946: The Amazing Story of Adolphus Tips

Kneehigh's stage adaptation of the 2006 children's novel The Amazing Story of Adolphus Tips by Michael Morpurgo is so bubbly, energetic, and wacky that a few times during the performance, I was surprised by how suddenly I found myself choking up.



Told largely from the perspective of the feisty, funny, endearingly odd 12-year-old Lily (and, at the beginning and the end, her equally engaging elderly self), Adolphus Tips revolves around a search for the lost cat of the title. But since the setting is coastal England during World War II, and since the cat very quickly becomes a symbol for so many other kinds of absence--that of fathers and sons, of safe spaces, of food and supplies, of peace, and of a general sense of well-being--the production is ultimately a lot weightier than it can sometimes seem. Never heavy-handed or overwrought, Adolphus manages to tell a gentle, genuinely moving tale without cutting back on the clowning, drag, broad humor, folksy music, and energetic dance.

A memory play bookended by short scenes set in the present, Tips introduces a number of characters who don't always have much in common, save a desire to preserve as much normalcy as possible in an extraordinary time. Lily lives on a farm with her weary mother and cranky grandfather, who do their best to keep things running smoothly while dad--like most of the men in the area--is off fighting the Germans and Japanese. Lily's school has become impossibly crowded now that a group of evacuees from London have arrived, sending their French-refugee teacher into an anxious tizzy. Lily soon befriends a boy named Barry, who soon comes to live with her and her family. The fact that Barry is far away from his mother and mourning the recent combat-related death of his father doesn't stop him from teasing Lily mercilessly in the sort of latent, flirtatious dance long typical of pre-teens.

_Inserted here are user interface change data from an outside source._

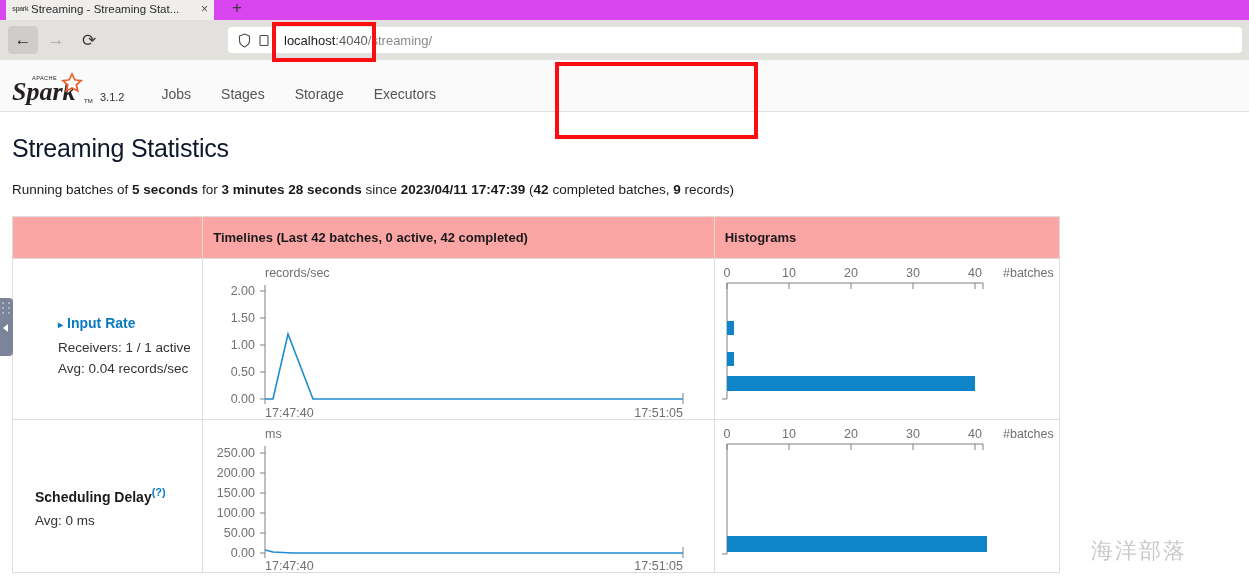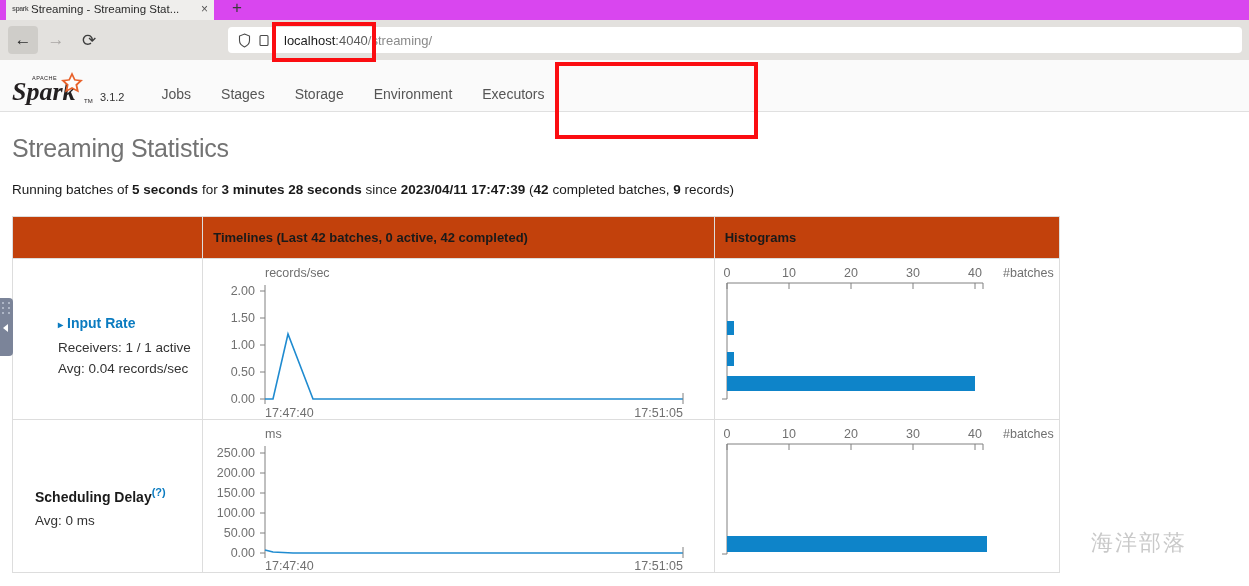--- a/index.html
+++ b/index.html
@@ -142,21 +142,21 @@
     border: 1px solid #e0e0e0;
     border-bottom: 1px solid #e7e7e7;
     border-radius: 3px 3px 0 0;
     color: #555;
   }
 
   .content { padding: 0 12px; position: relative; }
   h1.page-title {
     font-size: 25px;
     font-weight: normal;
-    color: #737373;
+    color: #0f172a;
     margin: 22px 0 0 0;
     letter-spacing: -0.2px;
   }
   .subtitle {
     font-size: 13.5px;
     color: #1a1a1a;
     margin-top: 19px;
     margin-bottom: 11px;
   }
   .subtitle b { font-weight: bold; }
@@ -173,21 +173,21 @@
     border: 1px solid #dddddd;
     vertical-align: top;
     padding: 0;
   }
   .stats-table th {
     font-size: 13px;
     font-weight: bold;
     color: #1a1a1a;
     text-align: left;
     padding: 13px 10px;
-    background: #c2410c;
+    background: #fca5a5;
   }
   col.c-label { width: 190px; }
   col.c-timeline { width: 511px; }
   col.c-hist { width: 345px; }
 
   .cell-label {
     padding: 14px 10px 10px 22px;
     font-size: 13.5px;
     color: #1a1a1a;
     line-height: 21px;
@@ -236,21 +236,21 @@
     position: absolute;
     left: 3px; top: 26px;
     width: 0; height: 0;
     border-top: 4px solid transparent;
     border-bottom: 4px solid transparent;
     border-right: 5px solid #ffffff;
   }
 
   .watermark {
     position: absolute;
-    right: 62px; bottom: 28px;
+    right: 62px; bottom: 20px;
     font-size: 22px;
     color: #c9c9c9;
     letter-spacing: 2px;
     font-family: Liberation Mono, monospace;
     z-index: 20;
   }
 </style>
 </head>
 <body>
 
@@ -304,21 +304,20 @@
           <text x="74" y="32" font-family="Liberation Sans, sans-serif" font-size="6" fill="#231f20">TM</text>
         </svg>
       </span>
       <span class="brand-ver">3.1.2</span>
     </div>
 
     <div class="nav-items">
       <a class="nav-item">Jobs</a>
       <a class="nav-item">Stages</a>
       <a class="nav-item">Storage</a>
-      <a class="nav-item">Environment</a>
       <a class="nav-item">Executors</a>
     </div>
   </div>
 
   <div class="content">
     <h1 class="page-title">Streaming Statistics</h1>
 
     <div class="subtitle"><span>Running batches of </span><b>5 seconds</b><span> for </span><b>3 minutes 28 seconds</b><span> since </span><b>2023/04/11 17:47:39</b><span> (</span><b>42</b><span> completed batches, </span><b>9</b><span> records)</span></div>
 
     <table class="stats-table">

The arrival of hundreds of American troops to the area in 1943 disrupts what's left of normalcy--especially when Lily's town is evacuated so the Allies can simulate what will eventually become the Normandy Invasion, on the nearby stretch of beach. Still close enough to the front that they can visit regularly with Adi and Henry, two black American servicemen they've befriended, Lily and her family make do in their small, rundown cottage several miles inland. Lily keeps after Adi and Henry to find Tips, whom she was forced to leave behind during the evacuation. But again, the cat is hardly the point.

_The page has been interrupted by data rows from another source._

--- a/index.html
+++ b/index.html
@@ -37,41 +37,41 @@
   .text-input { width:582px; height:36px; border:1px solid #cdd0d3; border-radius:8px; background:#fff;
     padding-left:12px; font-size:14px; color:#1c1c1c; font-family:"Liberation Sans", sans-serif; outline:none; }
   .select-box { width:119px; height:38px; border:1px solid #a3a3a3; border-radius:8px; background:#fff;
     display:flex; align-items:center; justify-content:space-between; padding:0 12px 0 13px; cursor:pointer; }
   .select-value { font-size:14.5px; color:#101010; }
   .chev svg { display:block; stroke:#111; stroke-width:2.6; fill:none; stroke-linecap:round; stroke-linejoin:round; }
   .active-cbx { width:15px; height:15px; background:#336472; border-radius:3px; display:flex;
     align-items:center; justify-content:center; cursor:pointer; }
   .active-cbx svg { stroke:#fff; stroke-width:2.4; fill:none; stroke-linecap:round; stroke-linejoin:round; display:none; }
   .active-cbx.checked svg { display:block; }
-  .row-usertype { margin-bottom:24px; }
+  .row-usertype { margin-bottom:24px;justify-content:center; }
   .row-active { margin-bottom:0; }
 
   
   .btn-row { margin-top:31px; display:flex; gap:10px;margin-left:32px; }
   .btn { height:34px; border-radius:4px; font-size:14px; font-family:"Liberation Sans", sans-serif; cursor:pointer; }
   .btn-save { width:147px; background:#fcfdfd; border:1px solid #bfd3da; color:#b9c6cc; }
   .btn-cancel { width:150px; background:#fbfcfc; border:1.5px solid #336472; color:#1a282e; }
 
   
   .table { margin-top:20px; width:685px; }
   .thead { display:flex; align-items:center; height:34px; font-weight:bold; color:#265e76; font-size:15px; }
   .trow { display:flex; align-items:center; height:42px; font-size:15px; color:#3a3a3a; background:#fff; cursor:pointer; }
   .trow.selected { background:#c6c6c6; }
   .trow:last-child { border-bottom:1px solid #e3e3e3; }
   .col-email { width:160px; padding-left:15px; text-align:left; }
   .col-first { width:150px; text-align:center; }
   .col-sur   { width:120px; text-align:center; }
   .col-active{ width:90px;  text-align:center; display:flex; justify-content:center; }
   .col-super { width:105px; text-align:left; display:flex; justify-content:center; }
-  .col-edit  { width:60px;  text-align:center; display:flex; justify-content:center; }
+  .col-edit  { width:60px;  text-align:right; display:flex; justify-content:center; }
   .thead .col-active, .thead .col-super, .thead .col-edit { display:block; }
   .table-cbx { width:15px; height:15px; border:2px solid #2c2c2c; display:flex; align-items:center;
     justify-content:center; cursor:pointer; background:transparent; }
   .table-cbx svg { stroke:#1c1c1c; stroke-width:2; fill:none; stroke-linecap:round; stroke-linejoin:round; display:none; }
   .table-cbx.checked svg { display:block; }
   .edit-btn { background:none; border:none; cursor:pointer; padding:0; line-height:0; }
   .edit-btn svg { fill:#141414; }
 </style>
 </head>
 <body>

A warm exploration of the life-changing bonds that can form when people are thrown randomly together under sad, stressful, dangerous circumstances, 946 (named for the number of men who died when the Allied simulations were discovered and ambushed by German forces) emphasizes the importance of music, dance, humor, and trust in the very worst of times. A highly spirited and inventive production, 946 lifted me out of troubled times present without ever spilling into saccharine nostalgia for troubled times past.